We disembarked in the middle of one of the most inaccessible areas on the planet. We had to start thinking about returning to Europe or crossing the Atlantic.
It was four thousand kilometers through jungle back to the West Coast where our plans were to find passage on a ship to South America, or if not, travel back to Europe overland over the difficult pistes of the Western Sahara.
When we rolled the bike down a makeshift gangway onto the shore, our voyage had taken us fifteen-hundred kilometers on the Congo River through a primeval labyrinth of islands and wet-lands. We had sailed as far as the river was navigable and by the time we docked on the outskirts of Kisangani near the Stanley Falls, we had already seen more of Africa than we could have imagined when we set out across the Sahara months earlier.
Instead of going into Kisangani, we made a choice to circumvent the city and start out on the long and arduous trip to West Africa. We were in the middle of the rain forest that spanned the continent from the Atlantic Ocean in the west and to the plains of Kenya in the east. Besides the river, there were only two roads out of that vast wilderness.
One followed the Ubangi River and back through the central African countries to the coast, a distance of almost four thousand kilometers.
The other would take us to east Africa through Uganda, where the approaching rainy season would make the unpaved roads there impassible. Added to that, there were horrific news reports resonating throughout the world that the brutal regime of the dictator Idi Amin was slaughtering hundreds of thousands of Uganda’s citizens and deporting or imprisoning foreigners.
On our way to the road that led back through the jungle to Bangui, the descriptions that I had read about a few years earlier recounting the violent ethnic wars around Kisangani, then called Stanleyville, came to life.
The grand and stately villas on Kisangani’s outskirts that five years earlier were inhabited by Europeans and the Congo’s ruling class, were in ruins, abandoned and looted. Their facades were pock marked by bullets, with smashed windows gaping out onto yards and gardens that were being reclaimed by the jungle that had once surrendered them.

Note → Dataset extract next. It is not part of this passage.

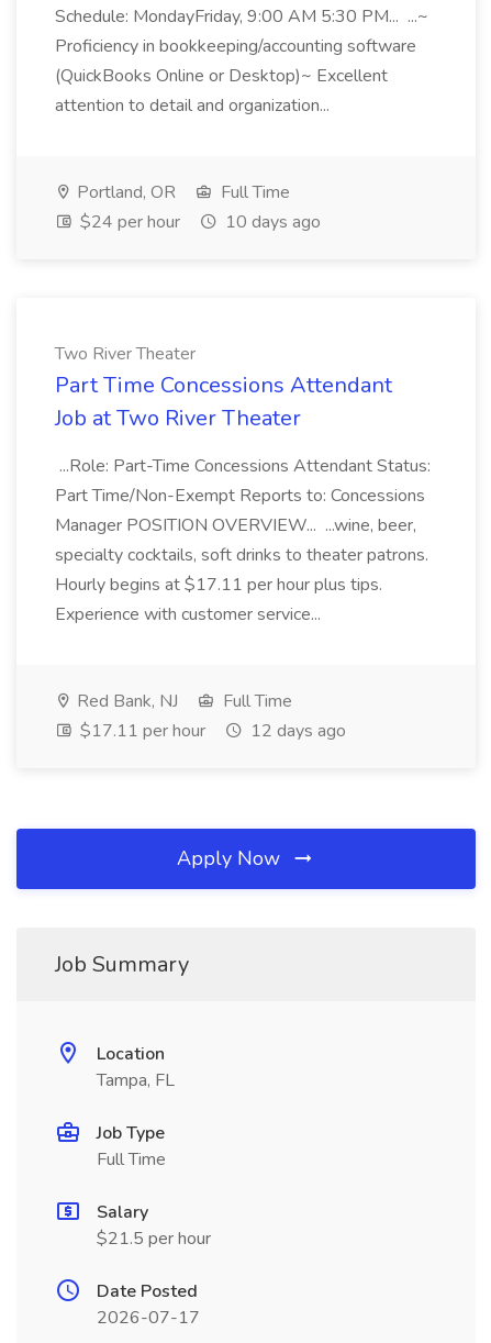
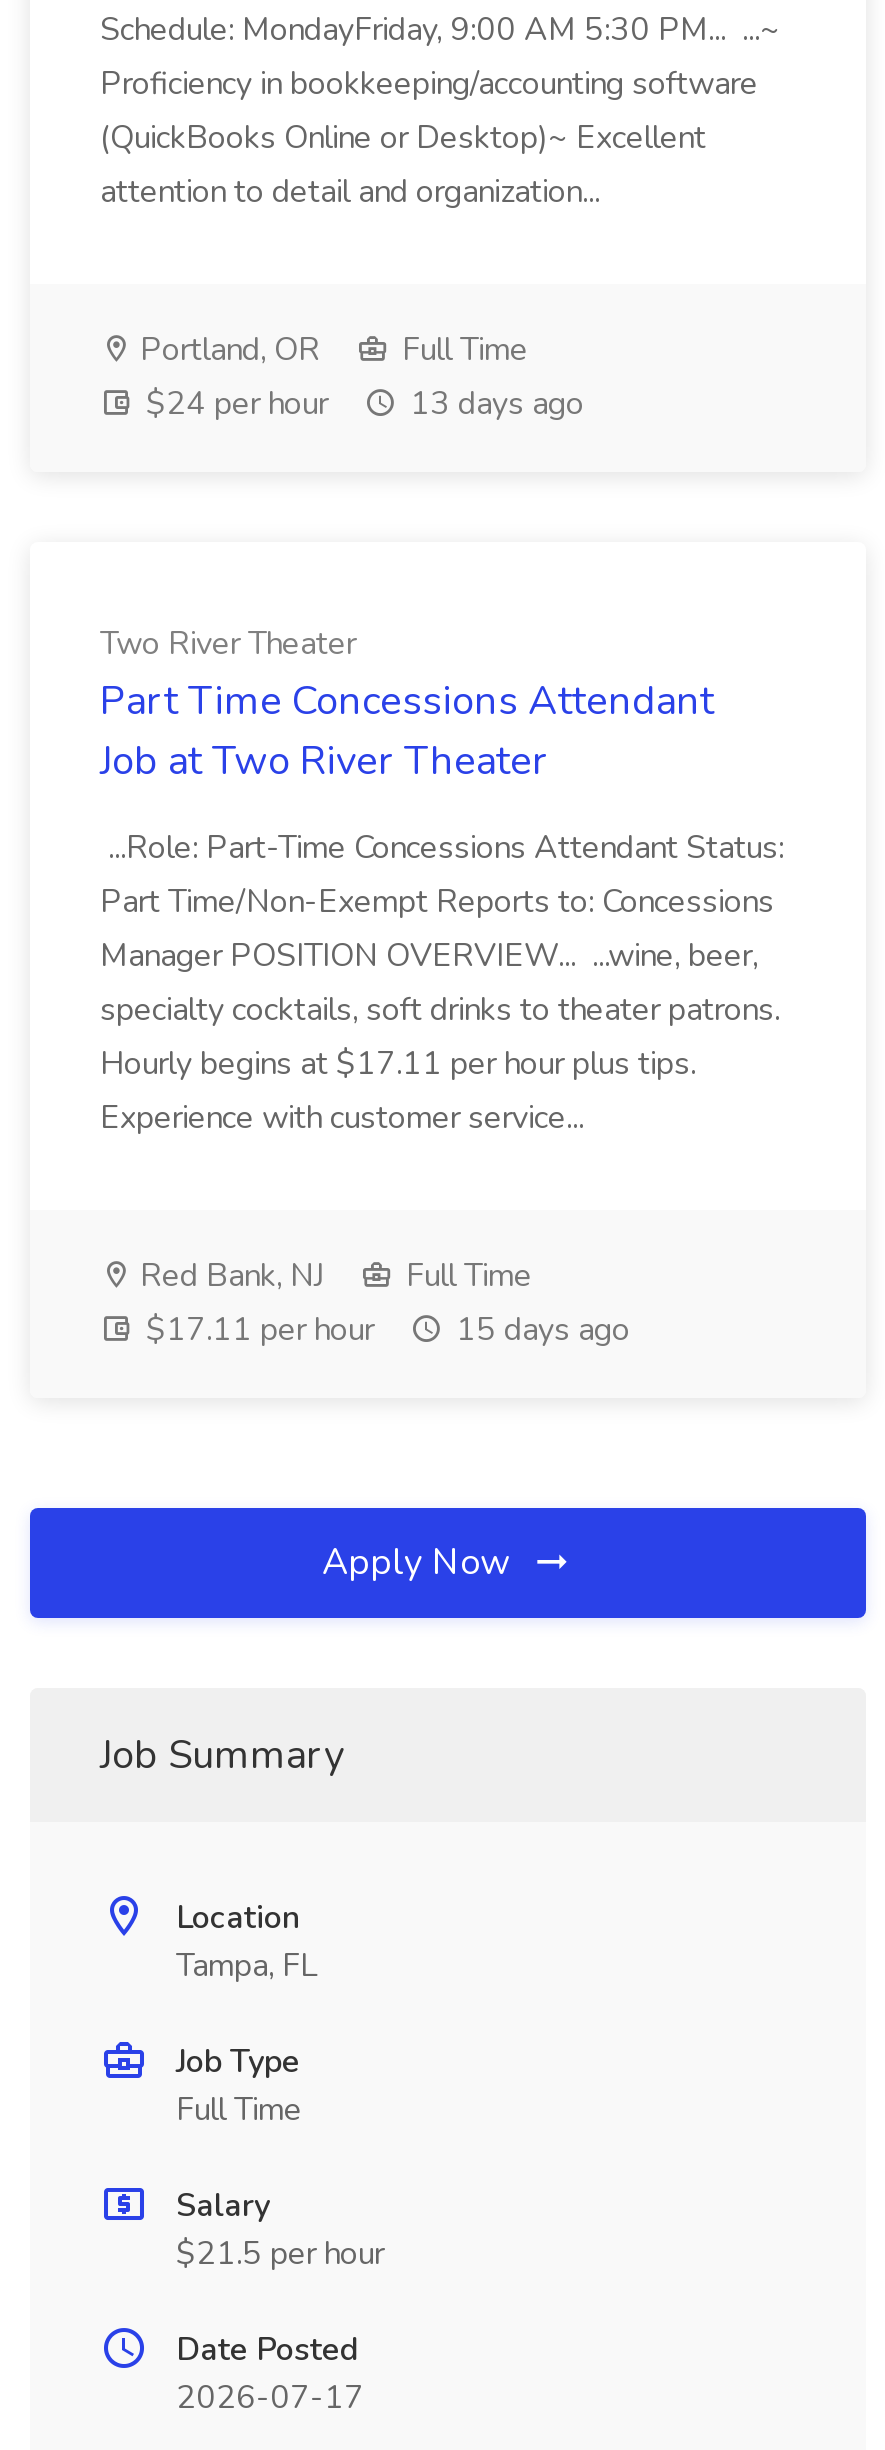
[76,210,321,234] $24 per hour 10 days ago -> [138,382,584,426] $24 per hour 13 days ago
[76,719,346,743] $17.11 per hour 12 days ago -> [138,1308,630,1352] $17.11 per hour 15 days ago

We drove slowly through this ghost town on streets where weeds grew from potholes and cracks in the pavement. The decay was not only evidence of the Congo’s turbulent and genocidal history, but a harbinger of the violence that would envelope it in the future.
We felt as though we were intruders in a place where the law was summarily arbitrated by who was holding the AK-47. We left Kisangani in a hurry and pitched our tent those first nervous nights as far from that sorrowful town as we could.
My intuitive fears were well grounded. It was as though the provinces that we were travelling through had lived through one nightmare, only to quickly glide into another. There was only a brief hiatus between the Congo’s bloody wars.
It’s estimated that in the second Congo War of the late nineteen-nineties, that three and a half million people died and five million were displaced. Hundreds of armed groups continue to terrorize the country, fighting over control of its enormous mineral wealth or in ethnic clashes.